> [WHAT THE EXERCISE ASKS]: Reproduce the listing in full. Omit the pictures.

> [DATA]:
━━━━━━━━━━

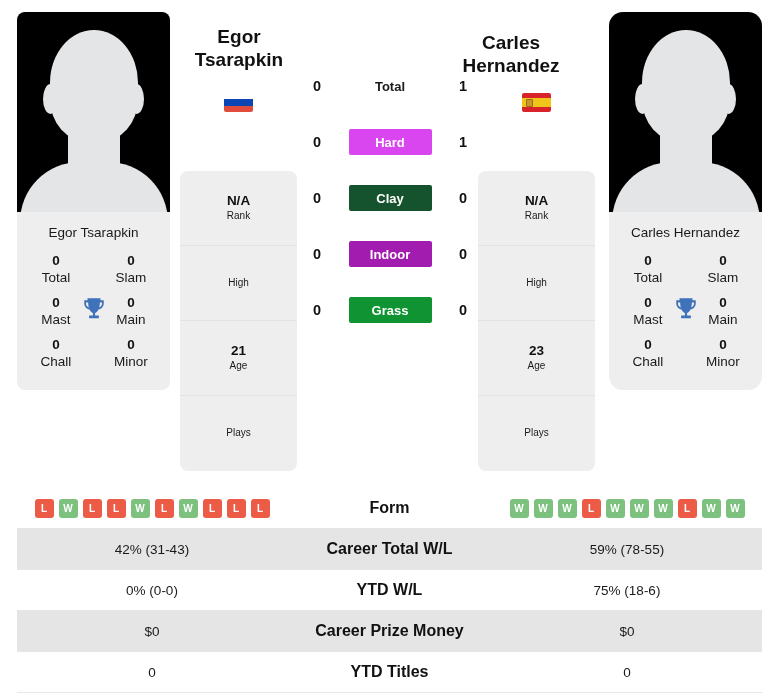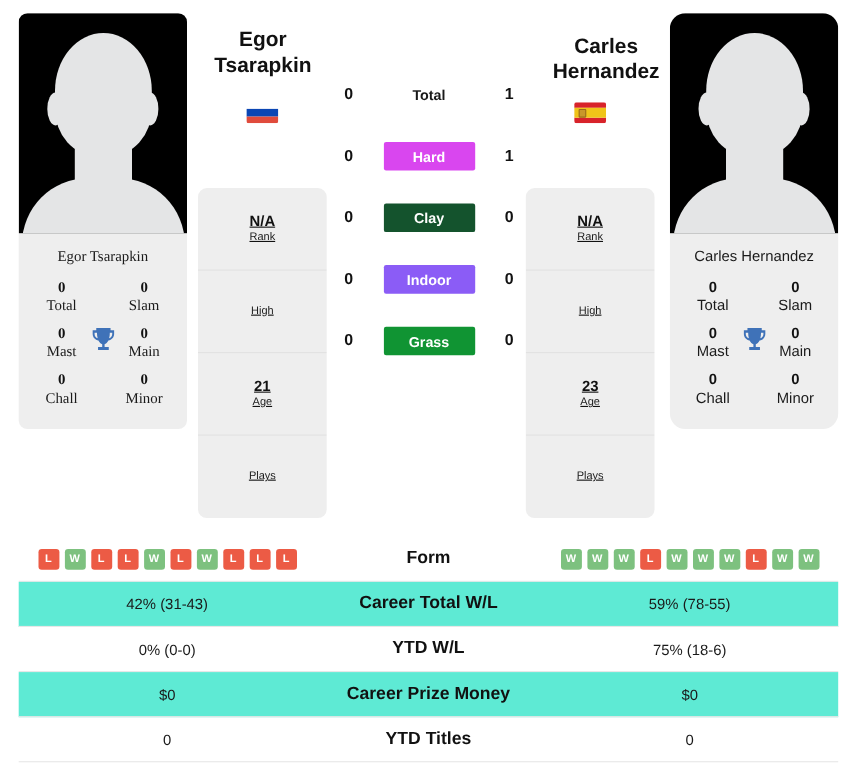"Carles" .pname.right { left: 471px -> 431px }
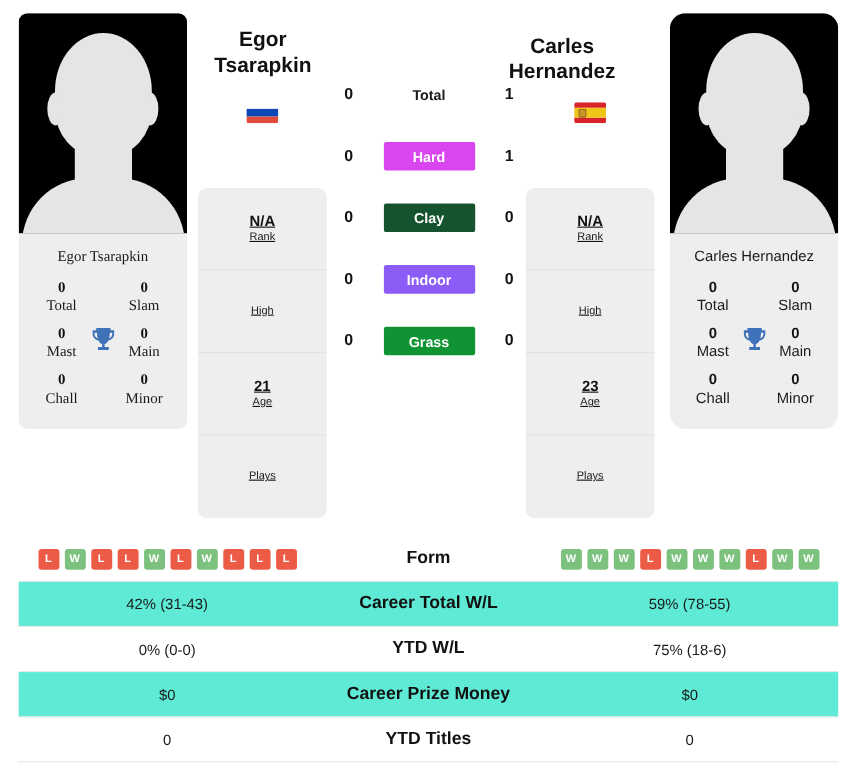"N/A" .sc-row { text-decoration: underline -> none }
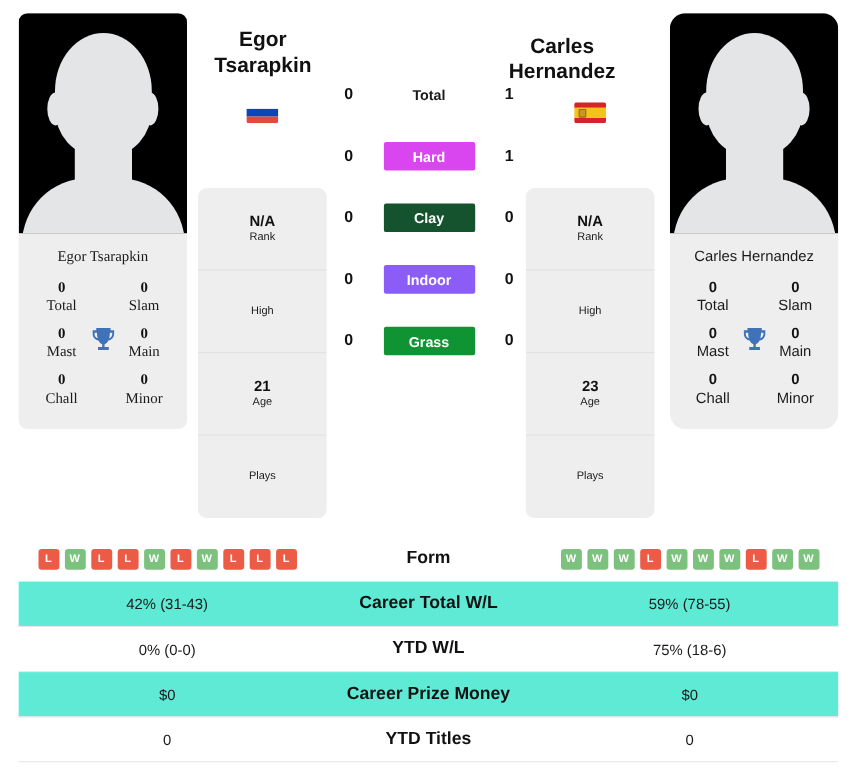"Egor Tsarapkin" .photo-card.left { font-family: Liberation Serif, serif -> none }
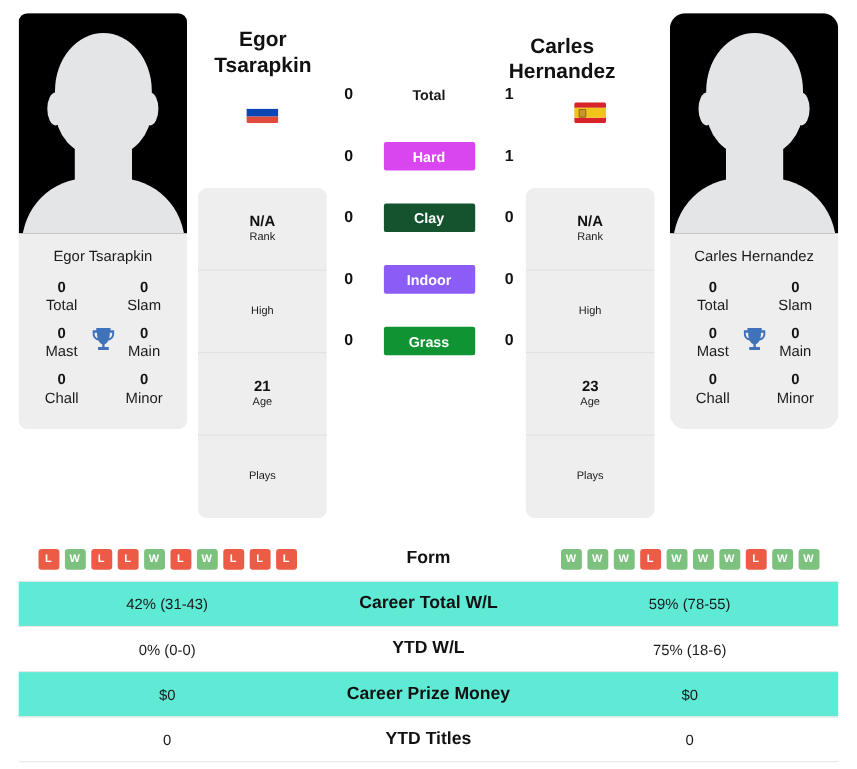"Indoor" div.surf-badge { background: #8b5cf6 -> #a21caf }
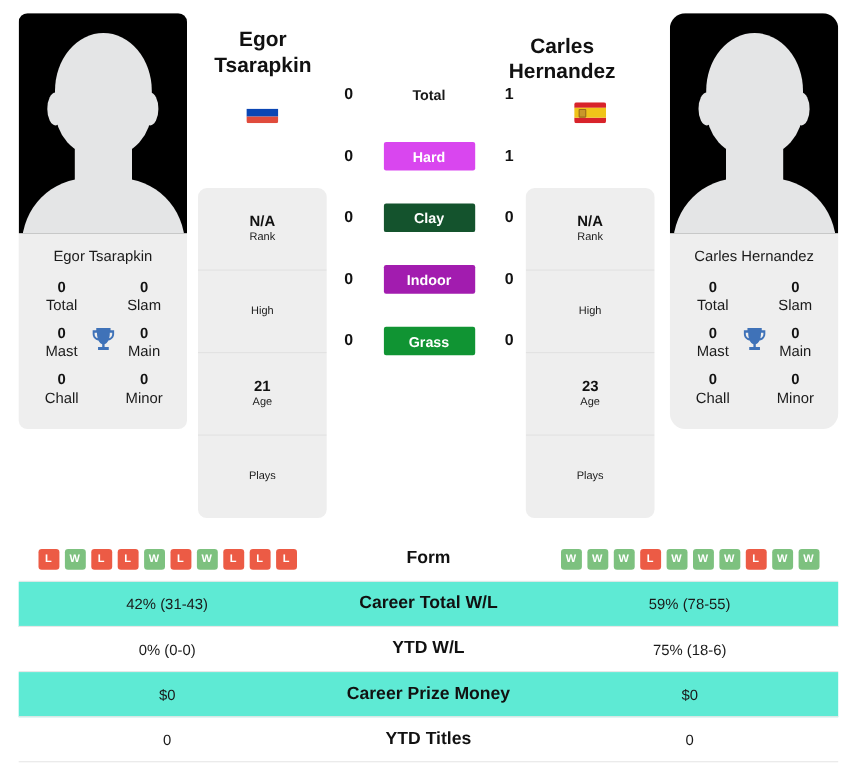"42% (31-43)" .trow.alt { background: #5eead4 -> #e5e5e5 }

━━━━━━━━━━

> [YOUR RESPONSE]:
"Carles" .pname.right { left: 471px -> 431px }
"N/A" .sc-row { text-decoration: underline -> none }
"Egor Tsarapkin" .photo-card.left { font-family: Liberation Serif, serif -> none }
"Indoor" div.surf-badge { background: #8b5cf6 -> #a21caf }
"42% (31-43)" .trow.alt { background: #5eead4 -> #e5e5e5 }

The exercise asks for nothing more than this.